> _DATA FOR ANALYSIS_
####

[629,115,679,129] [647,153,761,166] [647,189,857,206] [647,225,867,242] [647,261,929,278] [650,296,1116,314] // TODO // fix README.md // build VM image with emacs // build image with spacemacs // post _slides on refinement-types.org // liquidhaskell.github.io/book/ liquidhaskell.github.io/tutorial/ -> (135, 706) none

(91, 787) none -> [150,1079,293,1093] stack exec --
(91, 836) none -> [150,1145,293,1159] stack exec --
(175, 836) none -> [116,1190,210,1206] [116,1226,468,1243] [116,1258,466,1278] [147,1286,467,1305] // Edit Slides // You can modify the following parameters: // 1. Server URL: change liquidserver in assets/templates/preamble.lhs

####

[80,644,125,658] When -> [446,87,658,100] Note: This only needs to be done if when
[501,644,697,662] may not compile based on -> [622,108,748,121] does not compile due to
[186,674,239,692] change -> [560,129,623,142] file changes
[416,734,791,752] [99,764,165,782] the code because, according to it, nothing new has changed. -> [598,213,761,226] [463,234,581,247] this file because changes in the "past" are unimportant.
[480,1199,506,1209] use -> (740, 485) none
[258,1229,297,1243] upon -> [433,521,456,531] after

####

Go over the records above and tally each line that includes "stack". Give the total by itself.

> _RESULT FOR THIS EXERCISE_
2